*TASK GOAL*
Find each line of the material below in which the word "Website" occurs, and return it.

*INPUT DATA*
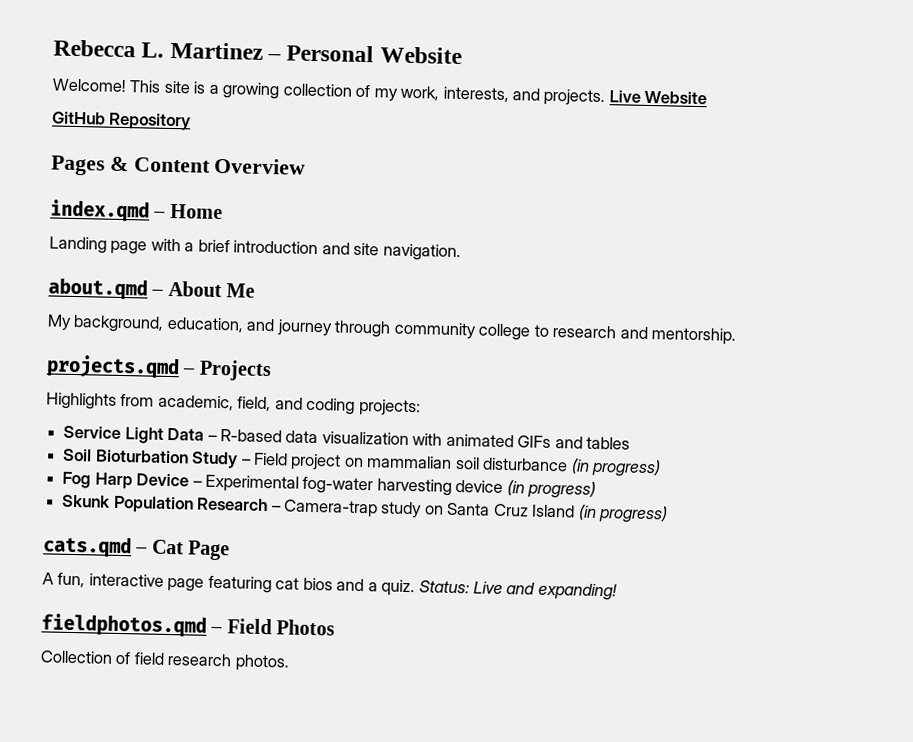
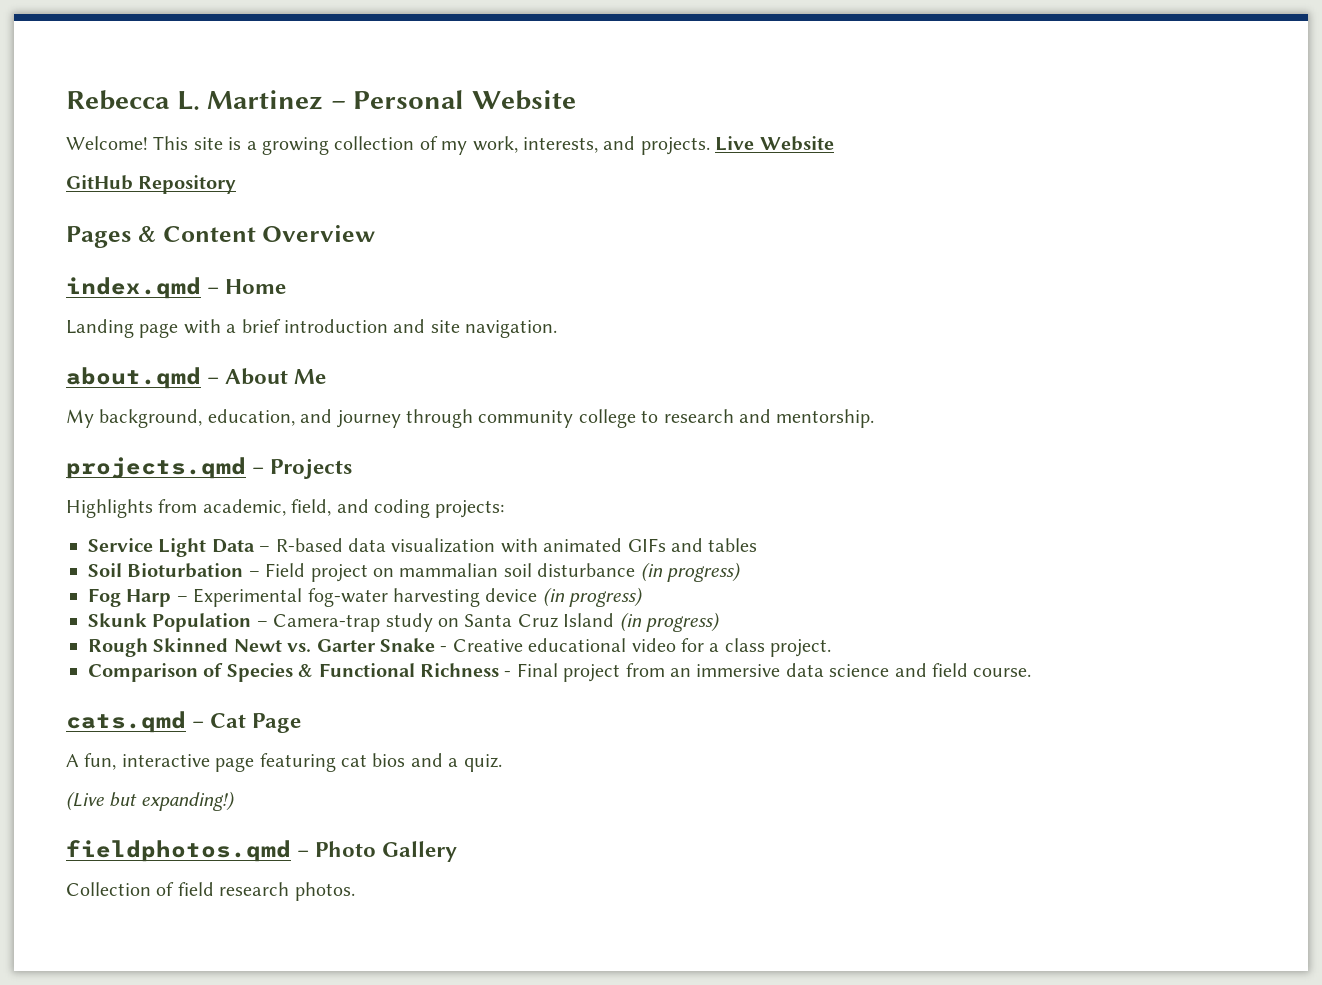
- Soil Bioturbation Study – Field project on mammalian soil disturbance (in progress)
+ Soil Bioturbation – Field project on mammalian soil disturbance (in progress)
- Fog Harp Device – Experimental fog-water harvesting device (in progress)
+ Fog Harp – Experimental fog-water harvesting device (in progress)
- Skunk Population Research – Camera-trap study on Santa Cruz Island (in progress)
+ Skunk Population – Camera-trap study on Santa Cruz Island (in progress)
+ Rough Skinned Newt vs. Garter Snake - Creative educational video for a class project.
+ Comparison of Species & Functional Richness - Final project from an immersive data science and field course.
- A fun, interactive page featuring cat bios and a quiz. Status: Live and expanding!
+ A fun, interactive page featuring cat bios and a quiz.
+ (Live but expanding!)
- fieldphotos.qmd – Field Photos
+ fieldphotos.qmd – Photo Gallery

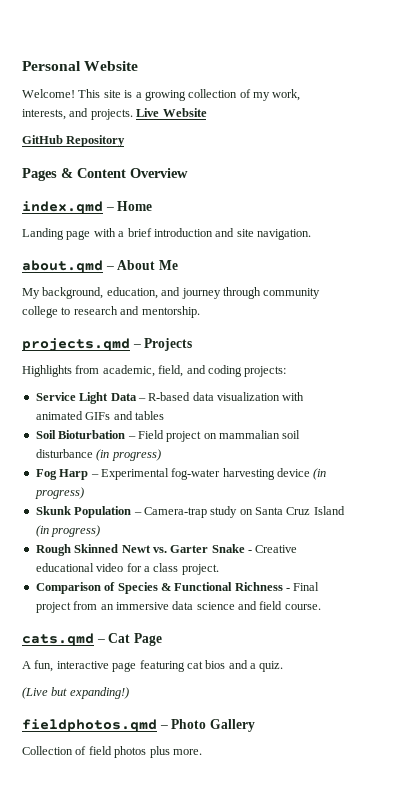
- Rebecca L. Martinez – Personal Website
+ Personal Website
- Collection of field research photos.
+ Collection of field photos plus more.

*WORKED SOLUTION*
- Rebecca L. Martinez – Personal Website
+ Personal Website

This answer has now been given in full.